YOUR TASK »
If a line in the data contains "none", copy it out.

GIVEN DATA »
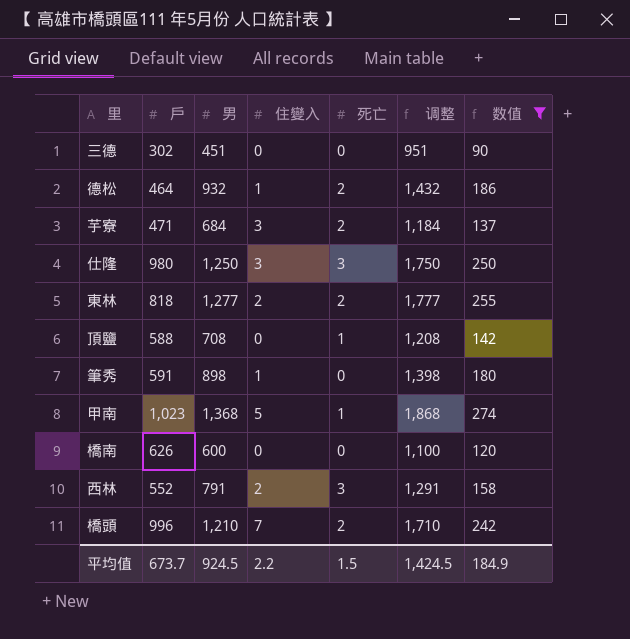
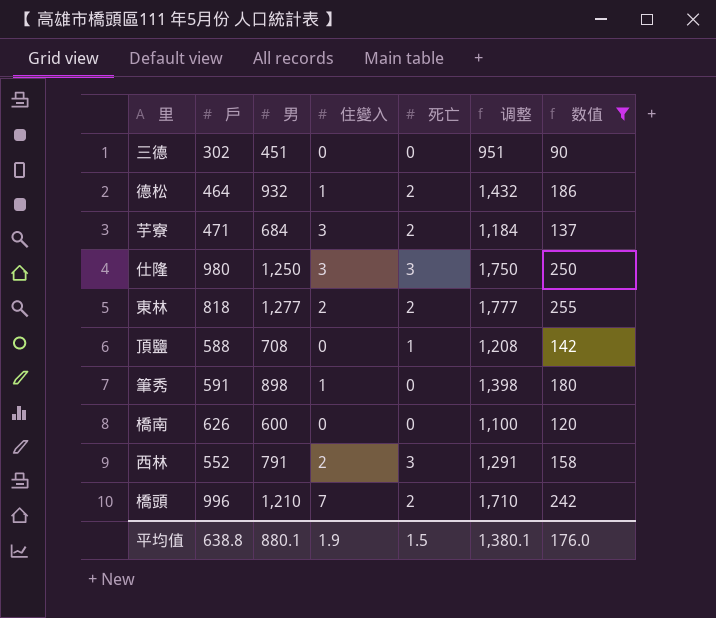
row 甲南: 1,023 | 1,368 | 5 | 1 | 1,868 | 274 -> none
平均值 | 戶: 673.7 -> 638.8
平均值 | 男: 924.5 -> 880.1
平均值 | 住變入: 2.2 -> 1.9
平均值 | 调整: 1,424.5 -> 1,380.1
平均值 | 数值: 184.9 -> 176.0

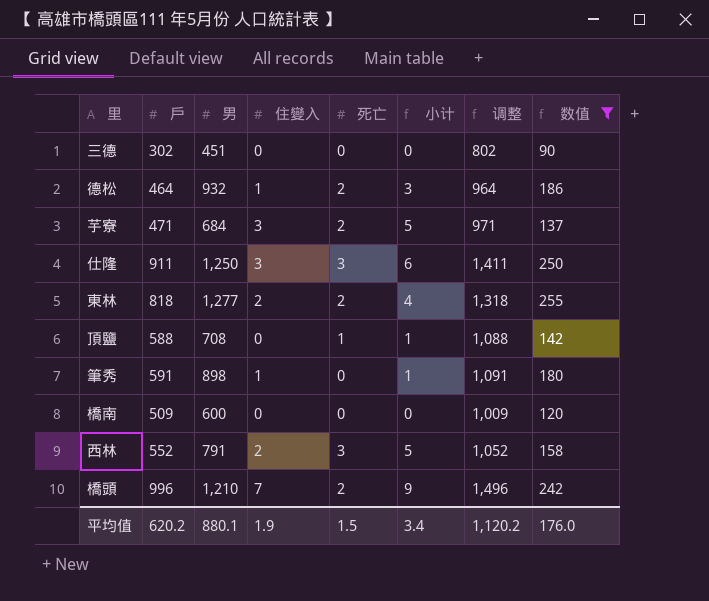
column 小计 | formula: none -> [住變入] + [死亡]
column 调整 | formula: [男] + 500 -> [戶] + 500
仕隆 | 戶: 980 -> 911
橋南 | 戶: 626 -> 509
平均值 | 戶: 638.8 -> 620.2
平均值 | 调整: 1,380.1 -> 1,120.2

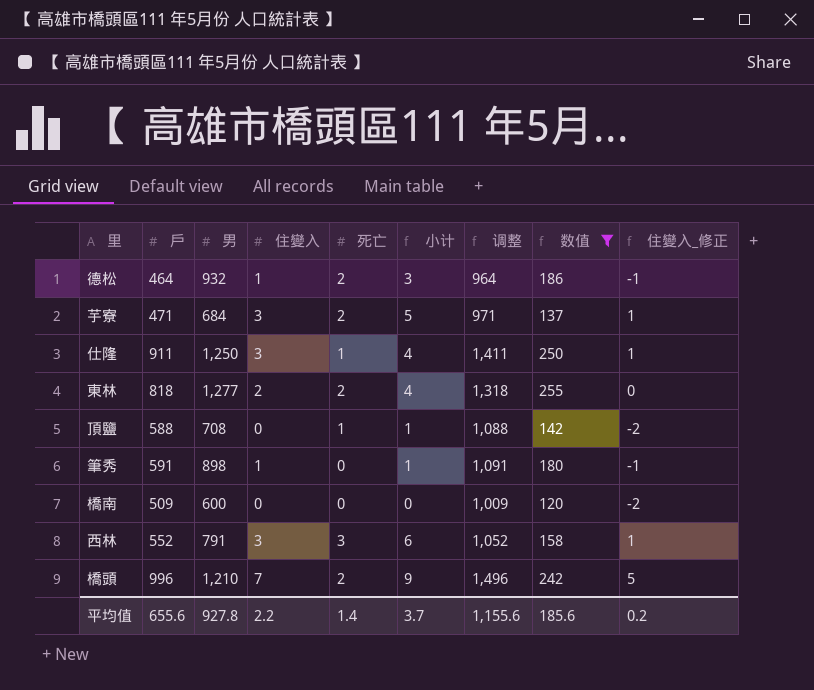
column 住變入_修正 | formula: none -> [住變入] - 2
row 三德: 302 | 451 | 0 | 0 | 0 | 802 | 90 -> none
仕隆 | 死亡: 3 -> 1
仕隆 | 小计: 6 -> 4
西林 | 住變入: 2 -> 3
西林 | 小计: 5 -> 6
平均值 | 戶: 620.2 -> 655.6
平均值 | 男: 880.1 -> 927.8
平均值 | 住變入: 1.9 -> 2.2
平均值 | 死亡: 1.5 -> 1.4
平均值 | 小计: 3.4 -> 3.7
平均值 | 调整: 1,120.2 -> 1,155.6
平均值 | 数值: 176.0 -> 185.6

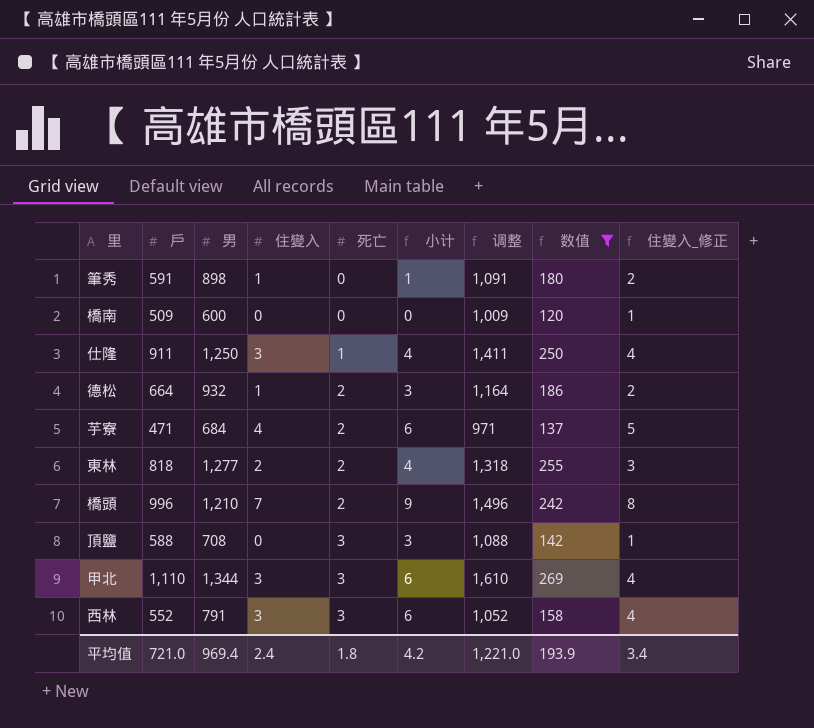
row order: none -> 死亡 ascending
column 住變入_修正 | formula: [住變入] - 2 -> [住變入] + 1
德松 | 戶: 464 -> 664
德松 | 调整: 964 -> 1,164
芋寮 | 住變入: 3 -> 4
芋寮 | 小计: 5 -> 6
頂鹽 | 死亡: 1 -> 3
頂鹽 | 小计: 1 -> 3
row 甲北: none -> 1,110 | 1,344 | 3 | 3 | 6 | 1,610 | 269 | 4
平均值 | 戶: 655.6 -> 721.0
平均值 | 男: 927.8 -> 969.4
平均值 | 住變入: 2.2 -> 2.4
平均值 | 死亡: 1.4 -> 1.8
平均值 | 小计: 3.7 -> 4.2
平均值 | 调整: 1,155.6 -> 1,221.0
平均值 | 数值: 185.6 -> 193.9
平均值 | 住變入_修正: 0.2 -> 3.4

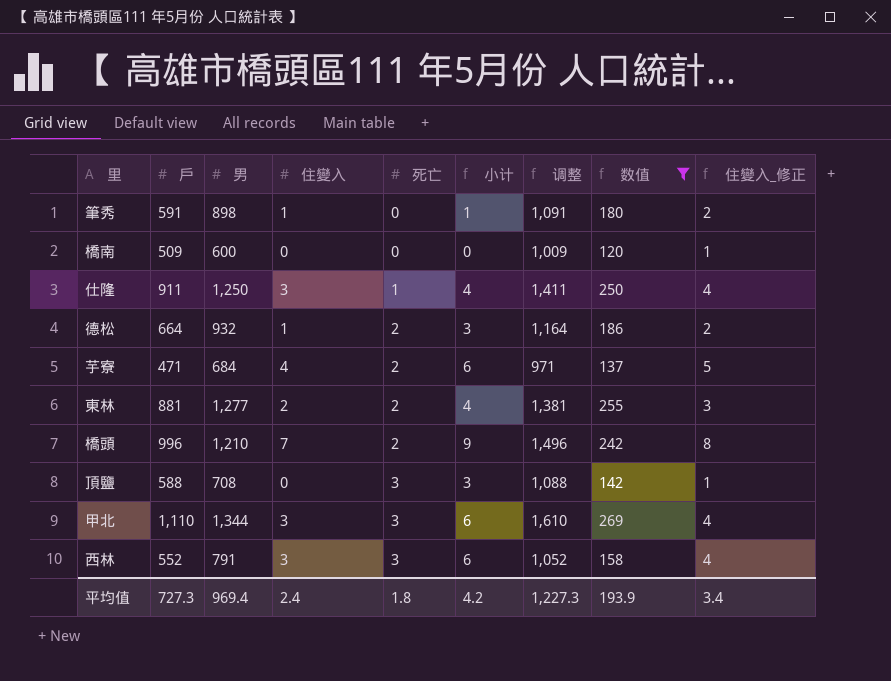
東林 | 戶: 818 -> 881
東林 | 调整: 1,318 -> 1,381
平均值 | 戶: 721.0 -> 727.3
平均值 | 调整: 1,221.0 -> 1,227.3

RESULT OF THIS TASK »
row 甲南: 1,023 | 1,368 | 5 | 1 | 1,868 | 274 -> none
column 小计 | formula: none -> [住變入] + [死亡]
column 住變入_修正 | formula: none -> [住變入] - 2
row 三德: 302 | 451 | 0 | 0 | 0 | 802 | 90 -> none
row order: none -> 死亡 ascending
row 甲北: none -> 1,110 | 1,344 | 3 | 3 | 6 | 1,610 | 269 | 4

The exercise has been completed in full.